Later Friday, Alleva told The Advocate that if the season ended right now, LSU would be in “serious danger” of not getting in.

“This morning, our RPI was 82, and I don’t know if a team ever got an at-large bid with an RPI over 80,” he said. “We’d be there in the discussion, but it would be tough.”

Alleva did note, as committee chair Joe Castiglione did a week ago, that the group will consider that LSU played its first eight games without two starters: guard Keith Hornsby and forward Craig Victor.

Even though LSU (16-10, 9-4) is in second place in the conference, just a game behind Kentucky, the Tigers have a lot of work to do to make a significant leap and impress Alleva and his fellow committee members.

The work begins with a two-game road swing that starts at 4:30 p.m. Saturday against Tennessee (12-14, 5-8), followed three days later by a date with Arkansas in Fayetteville.

Winning both games would be huge, considering Tennessee has beaten Kentucky, Florida and South Carolina on its home floor and Arkansas has a home-court win over Texas A&M.

“The good news is we have five more games to play. ... But we don’t have a lot of margin for error,” Alleva said. “We can’t afford any slip-ups. If we got in (today), we’d be one of the very last ones in. ... If we win four of the last five, any of them, I think we get in.”

No one has to tell the Tigers the résumé isn’t that impressive, especially after it failed to put Alabama away in a game that would have boosted the Tigers’ chances since the Crimson Tide has an RPI of 32.

Prior to that loss, ESPN.com bracketologist Joe Lunardi had LSU as a No. 7 seed on his bracket. But he dropped them to a No. 11 seed the next morning with one of the last four byes into the tournament.

Of course, that’s only a guess at this point. What really matters is what happens over the next three weeks, which is why coach Johnny Jones said after a huge win against Texas A&M last Saturday that he and his team don’t talk about RPIs or tournament seeding.

“We just talk about winning; all that stuff is for naught if you don’t win,” he said. “Really, if you win enough games, it really kind of takes care of itself. We just have to play and not focus on things on the perimeter. The things we can control are how hard we play and our attitude.”

LSU certainly has been adept at focusing after a loss.

The Tigers rebounded from their first two setbacks in conference play with winning streaks of two and four games before the Crimson Tide ended that.
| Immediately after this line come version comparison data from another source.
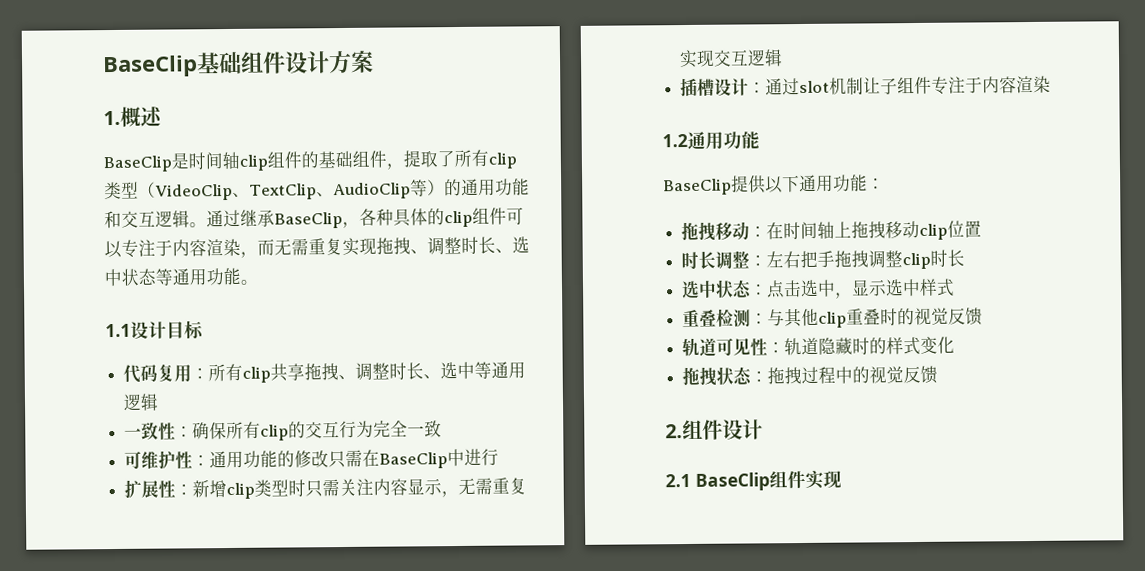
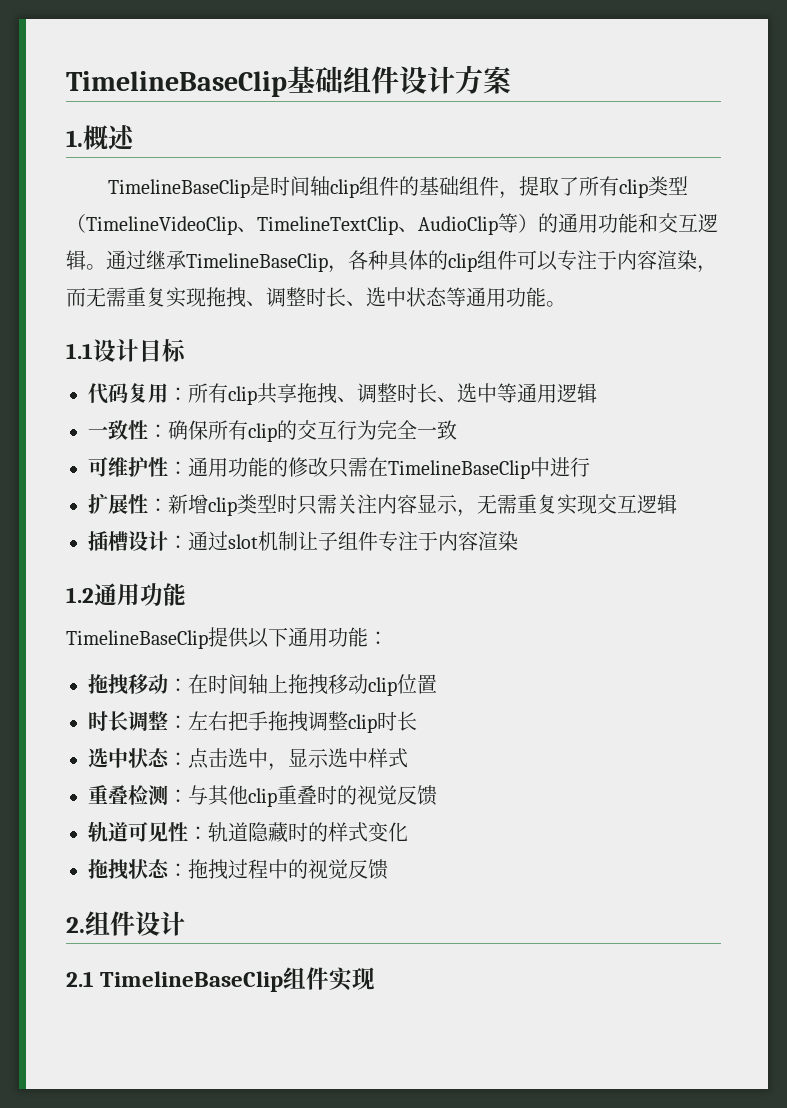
- BaseClip基础组件设计方案
+ TimelineBaseClip基础组件设计方案
- BaseClip是时间轴clip组件的基础组件，提取了所有clip类型（VideoClip、TextClip、AudioClip等）的通用功能和交互逻辑。
+ TimelineBaseClip是时间轴clip组件的基础组件，提取了所有clip类型（TimelineVideoClip、TimelineTextClip、AudioClip等）的通用功能和交互逻辑。
- 通过继承BaseClip，各种具体的clip组件可以专注于内容渲染，而无需重复实现拖拽、调整时长、选中状态等通用功能。
+ 通过继承TimelineBaseClip，各种具体的clip组件可以专注于内容渲染，而无需重复实现拖拽、调整时长、选中状态等通用功能。
- 可维护性：通用功能的修改只需在BaseClip中进行
+ 可维护性：通用功能的修改只需在TimelineBaseClip中进行
- BaseClip提供以下通用功能：
+ TimelineBaseClip提供以下通用功能：
- 2.1 BaseClip组件实现
+ 2.1 TimelineBaseClip组件实现

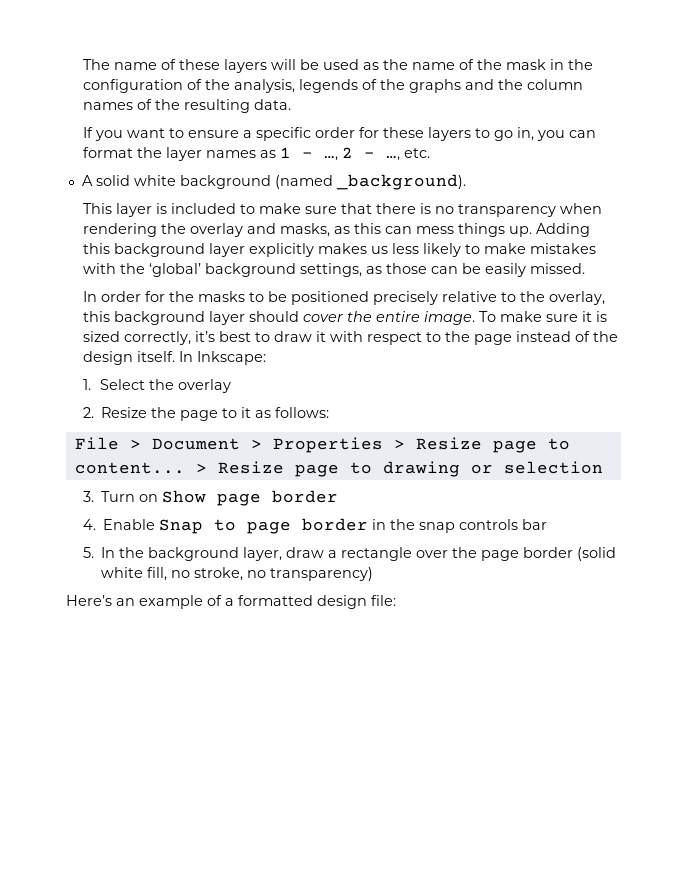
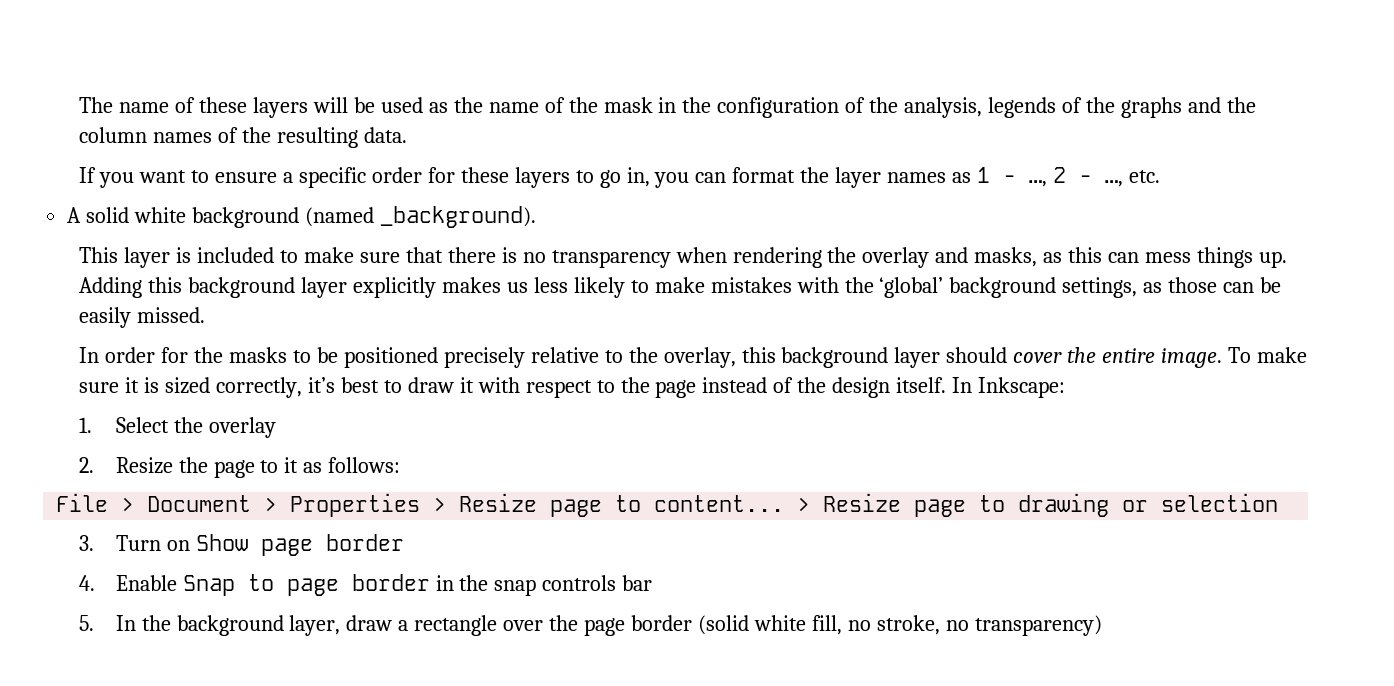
- Here’s an example of a formatted design file:

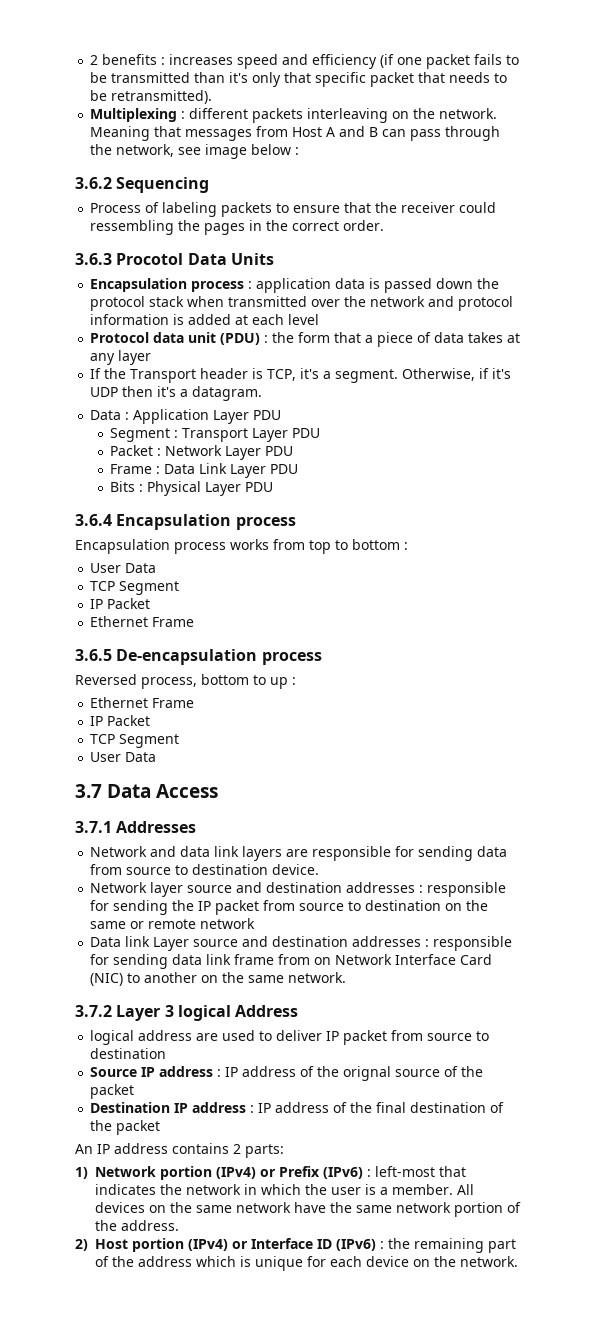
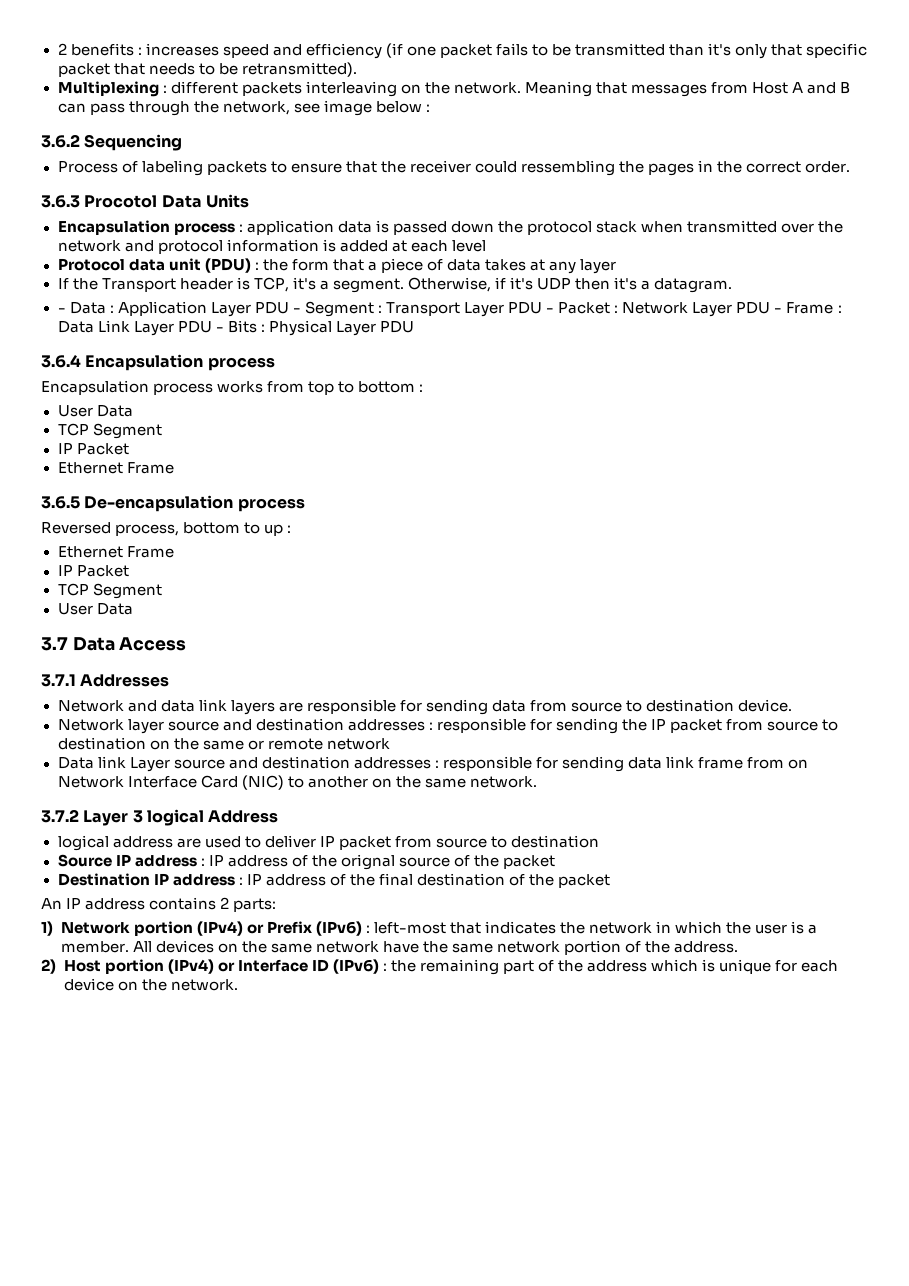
- Data : Application Layer PDU
- Segment : Transport Layer PDU
- Packet : Network Layer PDU
- Frame : Data Link Layer PDU
- Bits : Physical Layer PDU
+ - Data : Application Layer PDU - Segment : Transport Layer PDU - Packet : Network Layer PDU - Frame : Data Link Layer PDU - Bits : Physical Layer PDU

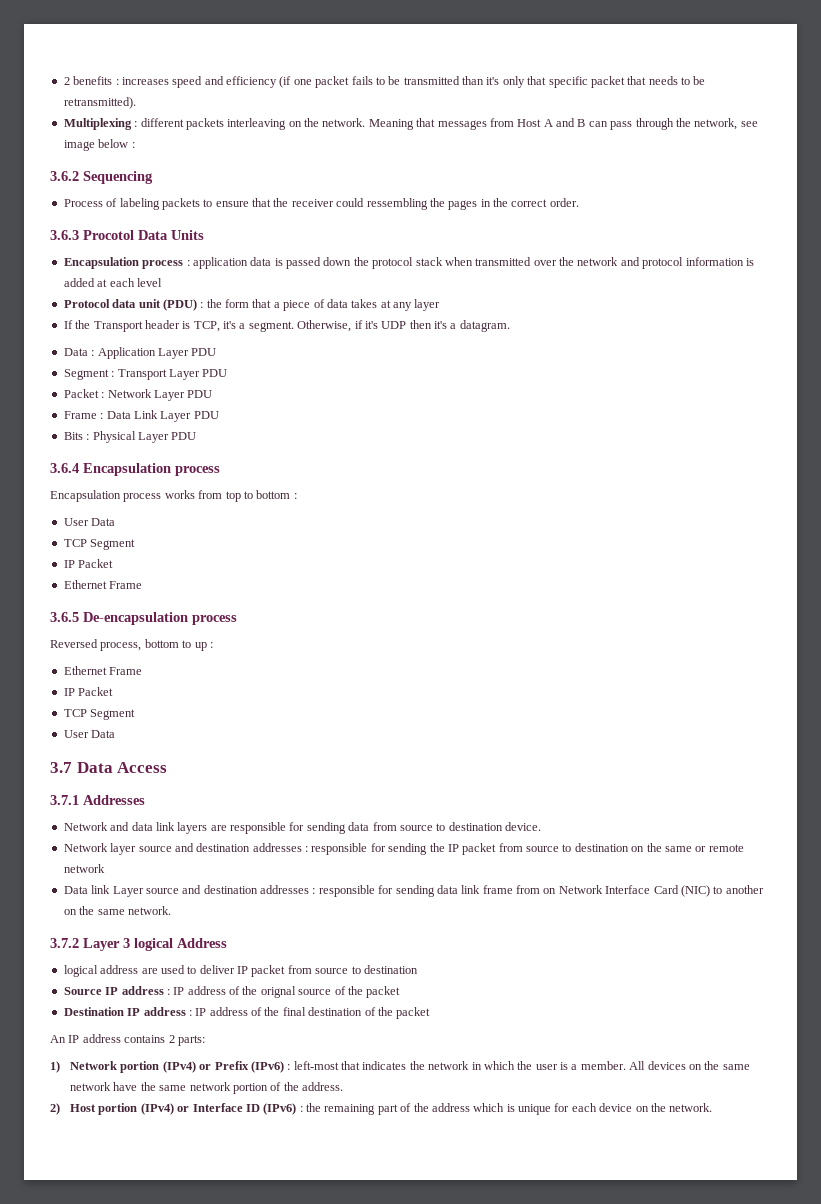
- - Data : Application Layer PDU - Segment : Transport Layer PDU - Packet : Network Layer PDU - Frame : Data Link Layer PDU - Bits : Physical Layer PDU
+ Data : Application Layer PDU
+ Segment : Transport Layer PDU
+ Packet : Network Layer PDU
+ Frame : Data Link Layer PDU
+ Bits : Physical Layer PDU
Still, LSU hasn’t dropped back-to-back league games in more than a year — the only time that has happened in the past two seasons.

“We’ve done a good job of bouncing back because there’s a lot of confidence in this team as a whole,” Hornsby said. “No matter how good a team is, losses are going to happen. But there’s no reason to lose all our confidence because we’re still a good team.”

If it wants to avoid a second league loss in a row, LSU will have to play much better perimeter defense against Tennessee and guard Kevin Punter after Bama’s Retin Obasohan, Justin Coleman and Arthur Edwards torched the Tigers for 68 of the Crimson Tide’s 76 points.

They shot 21-of-37 from the field — including 11-of-24 from 3-point range — adding to a trend that has seen guards score 20 points or more 10 times in LSU’s 13 SEC games.

Punter ranks second in the league in averaging 22.2 points per game, just a shade behind the 22.8 average of Ole Miss guard Stefan Moody.

“I know our guys are capable of the level they’re capable of playing at, because we’ve done it before,” Jones said. “Defending takes a great deal of pride, and you have to be as passionate in doing it because it means something to you. You have to be able to do that.”

NOTE: Former LSU center Stanley Roberts was named the school’s honoree for the 2016 class of Southeastern Conference basketball legends. Roberts and a legend from the other 13 league schools will be recognized during the SEC men’s tournament, to be played March 9-13 in Nashville, Tennessee.

Scott Rabalais contributed to this report.